In Part 1, I discussed the 3 keys to making money in real estate as a small investor. One, choose mastery and focus on one property type at a time. Two, once you find what you’re passionate about, study it like crazy. And three, I believe it is smart to start off with a property that’s close by.
In Part 2, I want to discuss what every successful owner of cash-flowing real estate concentrates on. I call it the 4Ms. I guarantee that if you put an emphasis on these four things, your property stands the best chance to make a whole lot of money.
Money + Marketing + Maintenance + Management = $ucce$
No matter if you’re an owner of a 7-unit apartment building or a small retail strip center, how well you handle the 4Ms will determine how much money you’ll make as an owner in the long and short run. These 4Ms are inter-connected to one another just like toes are to a foot and a foot to a leg and a leg to a torso. The one needs the other to work correctly. When just one part begins to fail, the others begin to suffer and will eventually fail too. But when all the parts are working like they should – it’s a beautiful thing.

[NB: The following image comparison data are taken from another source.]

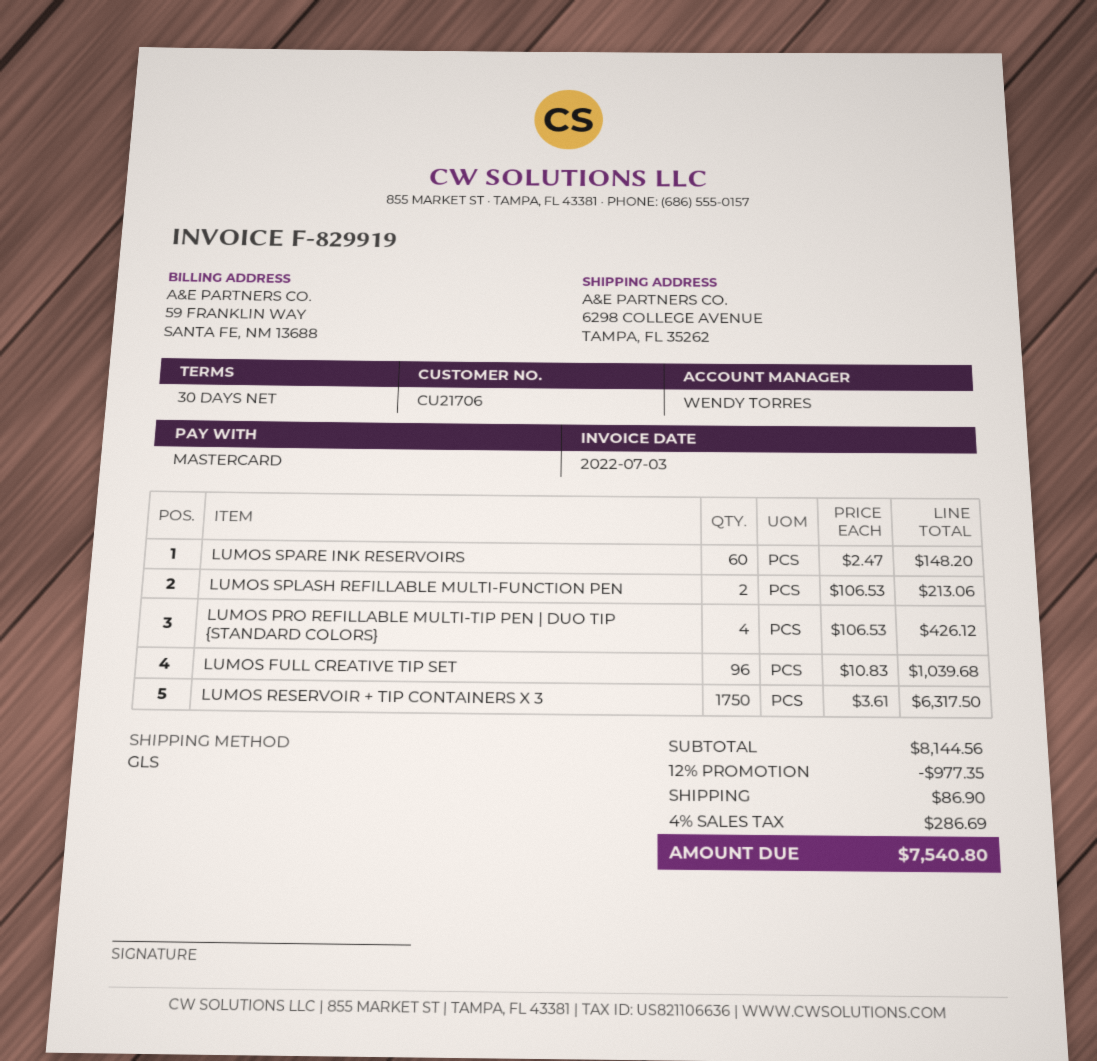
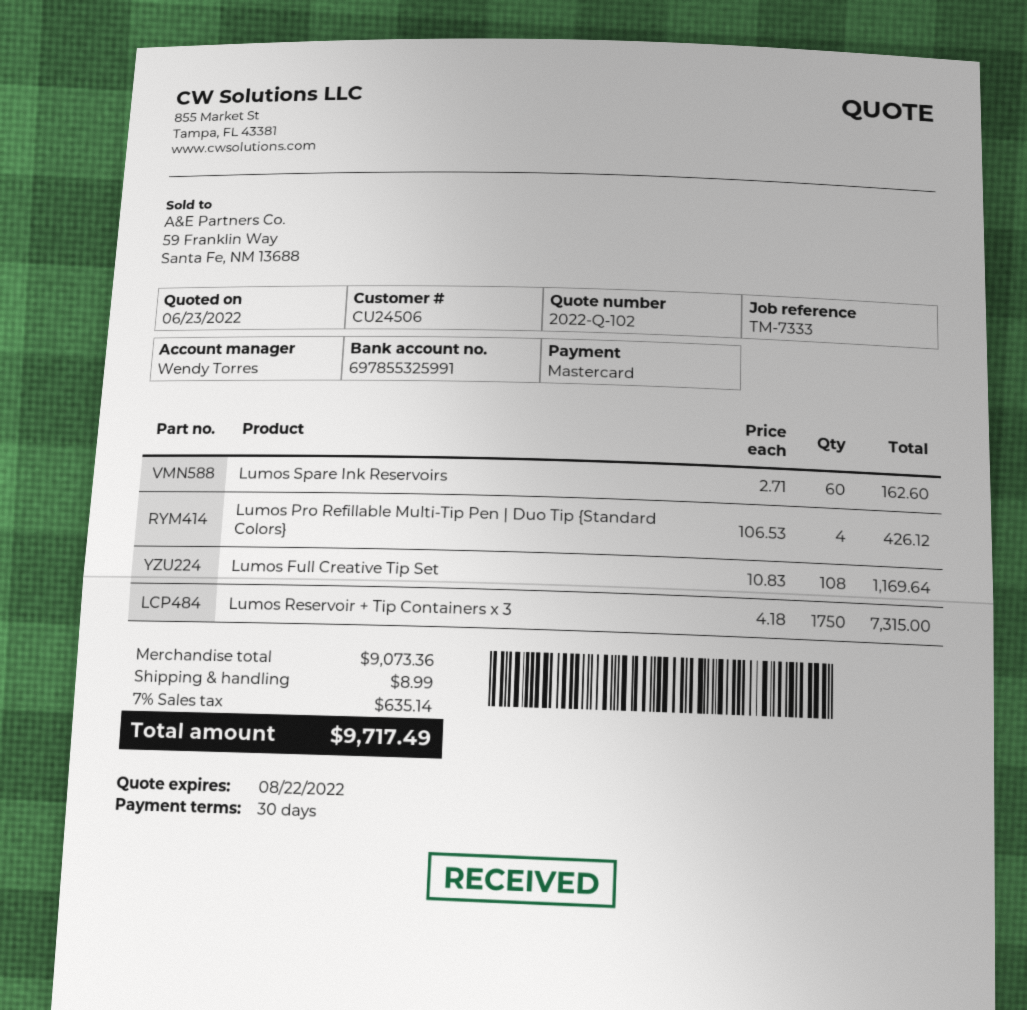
customer number: CU21706 -> CU24506
LUMOS SPARE INK RESERVOIRS: 60 x 2.47 = 148.20 -> 60 x 2.71 = 162.60
LUMOS SPLASH REFILLABLE MULTI-FUNCTION PEN: 2 x 106.53 = 213.06 -> none
LUMOS FULL CREATIVE TIP SET: 96 x 10.83 = 1039.68 -> 108 x 10.83 = 1169.64
LUMOS RESERVOIR + TIP CONTAINERS X 3: 1750 x 3.61 = 6317.50 -> 1750 x 4.18 = 7315.00
subtotal: 8144.56 -> 9073.36
discount: 12% = 977.35 -> none
shipping: 86.90 -> 8.99
tax: 4% = 286.69 -> 7% = 635.14
total: 7540.80 -> 9717.49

You can see how money, marketing, maintenance, and management are all related to one another for success and in failure. For example, if you didn’t manage the money well, you’ll have no money for marketing and maintenance. Tenants will move out and costly deferred maintenance will start to amount. On the other side, if you do a good job of marketing your vacancies and addressing maintenance requests quickly, it’ll lead to a consistent stream of money from tenants and future rent increases. Lastly, if you manage the money, marketing, and maintenance well, you’ll have a very high-performing piece of real estate. Let’s discuss the first two Ms more closely in next few pages.
Money
The first M. You see, money is currency and it needs be in circulation. And currency would not be currency if it did not circulate, right? The money you receive as rents must circulate to pay bills, pay yourself, and then back into the property to keep its physical condition in tip-top condition. Many investors who have failed have failed to put money back into their properties as they should. Properties of every kind have a lifetime – they don’t last forever on their own. Over time, you’ll need to save money for re-painting, roofing, siding, new appliances, etc. The easiest way to keep your property occupied of happy tenants and to attract reliable ones is to keep it looking pretty.
Secondly, the main goal in real estate investing is to make money, right? When we buy “income properties” we should put a heavy focus and watchful eye on the income. In fact, you should watch the money coming into the property and flowing out of the property like a hawk. For example, on properties I’m responsible for, I precisely know the following each month – a) how much money is collected, how much of it is delinquent, how much of it went to property expenses, how much went into reserves, and how much we have in the bank. You should know this whether you have 1,000 apartment units or 2 units. That’s how you must be. There’s no other way if you’re in it to make money.
Marketing
The second M. Whether you have invested in a single family home, a 12-unit apartment building, an office building, or a retail strip center, a focused and targeted marketing program is key to making money in real estate. Marketing should be fun, creative, and aggressive. Do you recall the saying that, “something isn’t rocket-science”? Well, effective marketing is rocket science because it is very, very specific. One of the biggest landlord mistakes of ALL time is trying to be “all things to all people”. You gotta spend the time researching to find out who is the most likely customer for you property. Once you find that out – then market strategically to them. For example, marketing to potential apartment tenants, you’ll need different strategies and techniques to effectively reach and get the interest of Gen X, Gen Y, and Baby Boomers.
Here’s a cool bit of info I gathered: 70% of apartment renters begin their searches using the internet. 85% of all leads who actually rent come from internet advertising. And 70% of all of our leads come from free internet advertising!!